Let's compare this philosophy to a guiding principle of mine.
Those with more information are better equipped than those with less information.
You seem to disagree, as if somehow some books should not be published, or should not be available to the public, and that if you had other options than them, you would use them instead, avoid said books. Okay -- you're saying that you'd intentionally remove information that you could use, because you have some sort of ethical problem with...what? Reading it? Other people knowing it?
There's no way for you to control the latter.
Regardless, let's move to another guiding principle of mine.
People, on the whole, left to their own devices, will choose to do constructive things rather than destructive things.You seem to believe otherwise. You seem to think that one destructive act somehow outweighes thousands of constructive ones. I honestly don't think humankind could get anywhere without creating and producing being a better choice than destroying and nonproduction. We'd be living in caves.
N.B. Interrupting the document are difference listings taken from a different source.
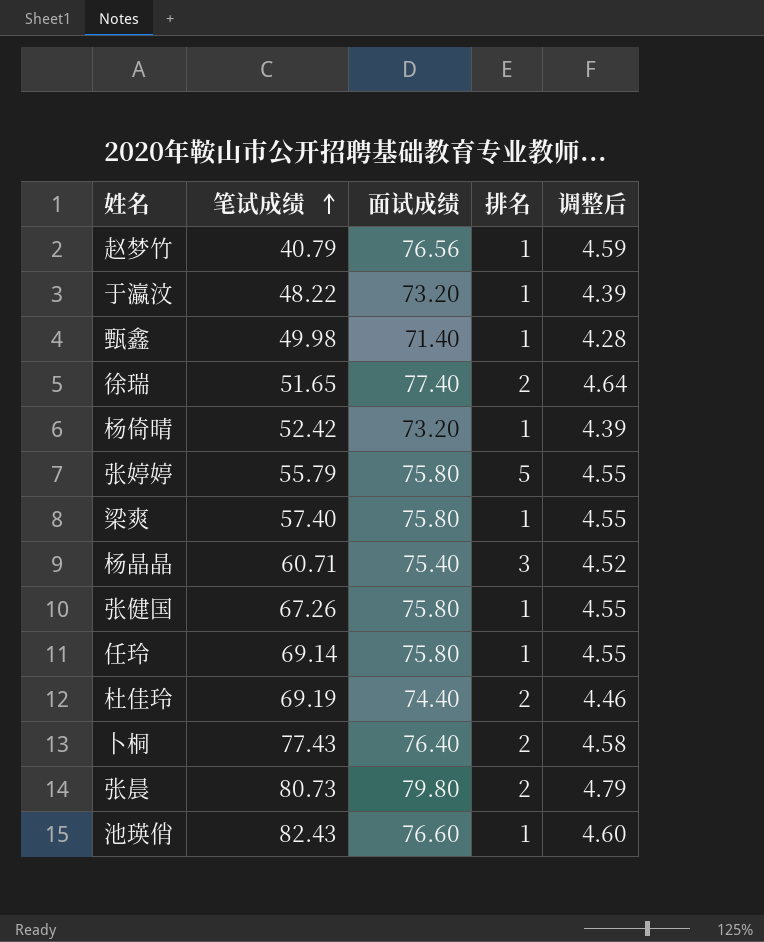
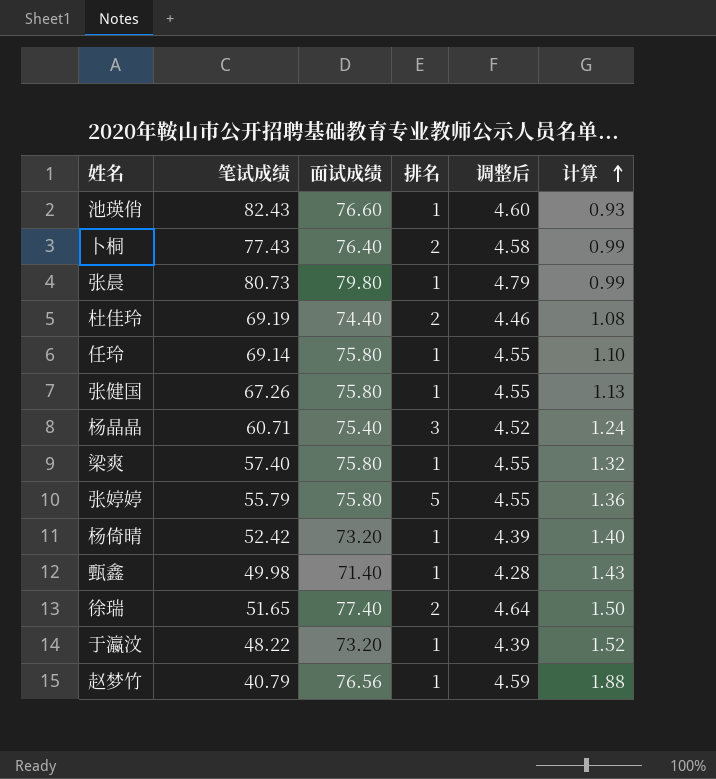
row order: 笔试成绩 ascending -> 计算 ascending
column 计算 | formula: none -> [面试成绩] / [笔试成绩]
张晨 | 排名: 2 -> 1

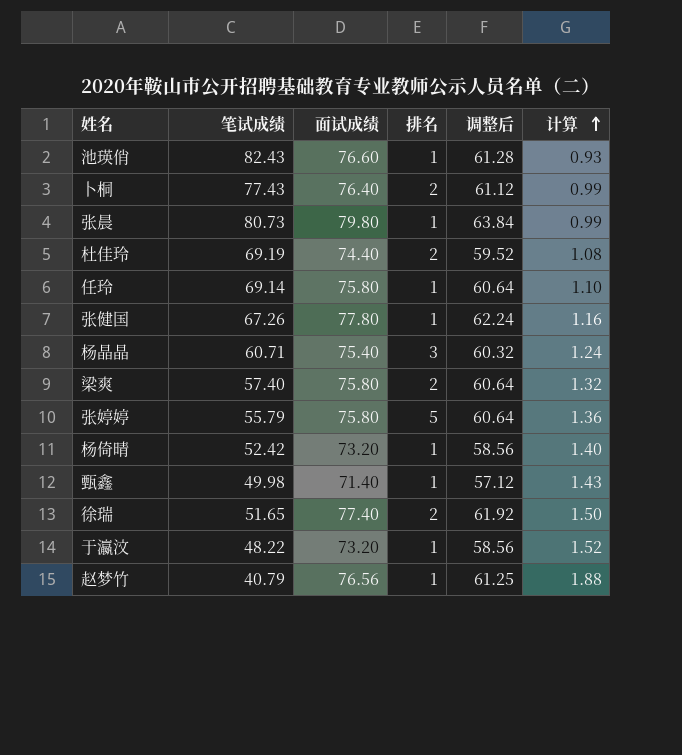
column 调整后 | formula: [面试成绩] * 0.06 -> [面试成绩] * 0.8
张健国 | 面试成绩: 75.80 -> 77.80
张健国 | 计算: 1.13 -> 1.16
梁爽 | 排名: 1 -> 2

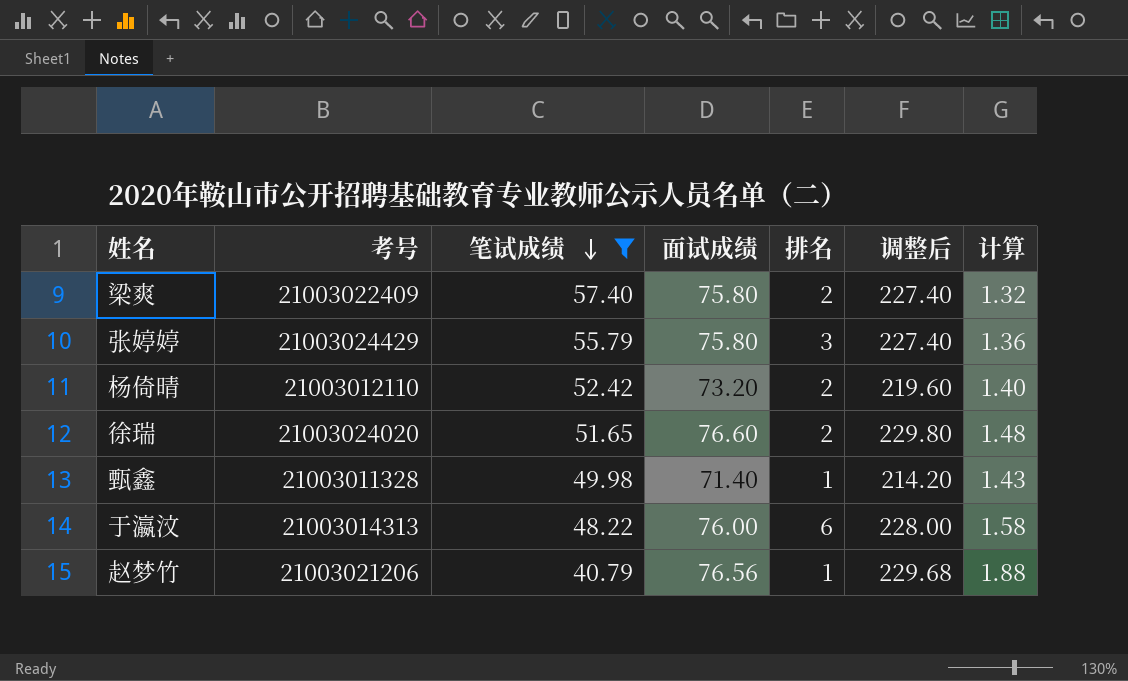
filter: none -> 笔试成绩 <= 57.40
row order: 计算 ascending -> 笔试成绩 descending
column 考号 | position: none -> 2
column 调整后 | formula: [面试成绩] * 0.8 -> [面试成绩] * 3
张婷婷 | 排名: 5 -> 3
杨倚晴 | 排名: 1 -> 2
徐瑞 | 面试成绩: 77.40 -> 76.60
徐瑞 | 计算: 1.50 -> 1.48
于瀛汶 | 面试成绩: 73.20 -> 76.00
于瀛汶 | 排名: 1 -> 6
于瀛汶 | 计算: 1.52 -> 1.58

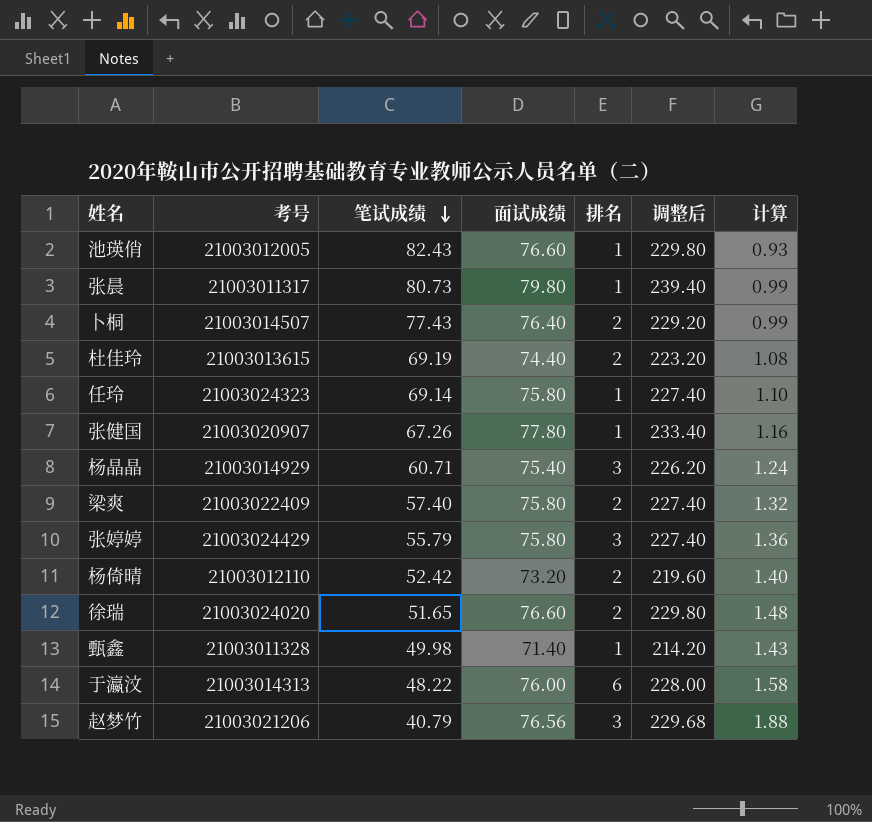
filter: 笔试成绩 <= 57.40 -> none
赵梦竹 | 排名: 1 -> 3

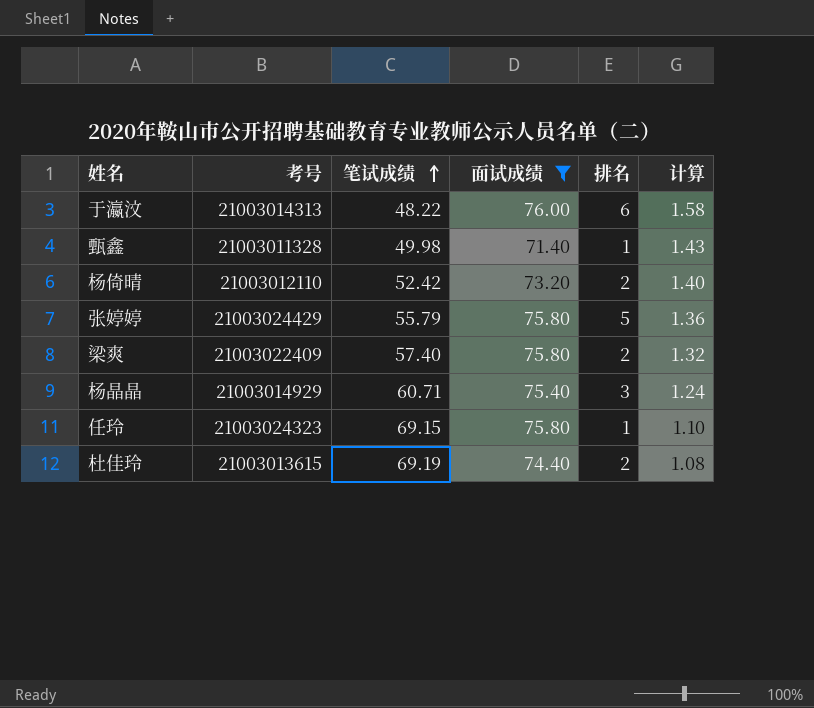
filter: none -> 面试成绩 <= 76.00
row order: 笔试成绩 descending -> 笔试成绩 ascending
column 调整后 | formula: [面试成绩] * 3 -> none
张婷婷 | 排名: 3 -> 5
任玲 | 笔试成绩: 69.14 -> 69.15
We'd be afraid of our shadows, and everyone else.
Which, I suppose, we are to a degree -- but the degree to which we, as a whole, produce and create is greater.
Believing these two things convinces me that there should be books about hackers, books with the word 'hackers' on the cover, etc., just as there should be books about terrorists, books about terrorism, etc. Not because of some notional concept of "harm" or "protection" or because I wish to see society fall -- it's because "harm" is irrelevant, the harm of not being informed is greater than any harm anyone can do me -- it's because "protection" is something I grant a nonsentient being, and I am sentient, and I don't need to be coddled -- it's because society requires information to proceed.
You say this is harmful, and you are, by everything I've ever believed in, wrong. That would be my well-informed opinion, in terms of being well-informed about what I believe.
Information causes action. Action, on the whole, is positive. Tell me why I should want to prevent X good things for less-than-X bad things.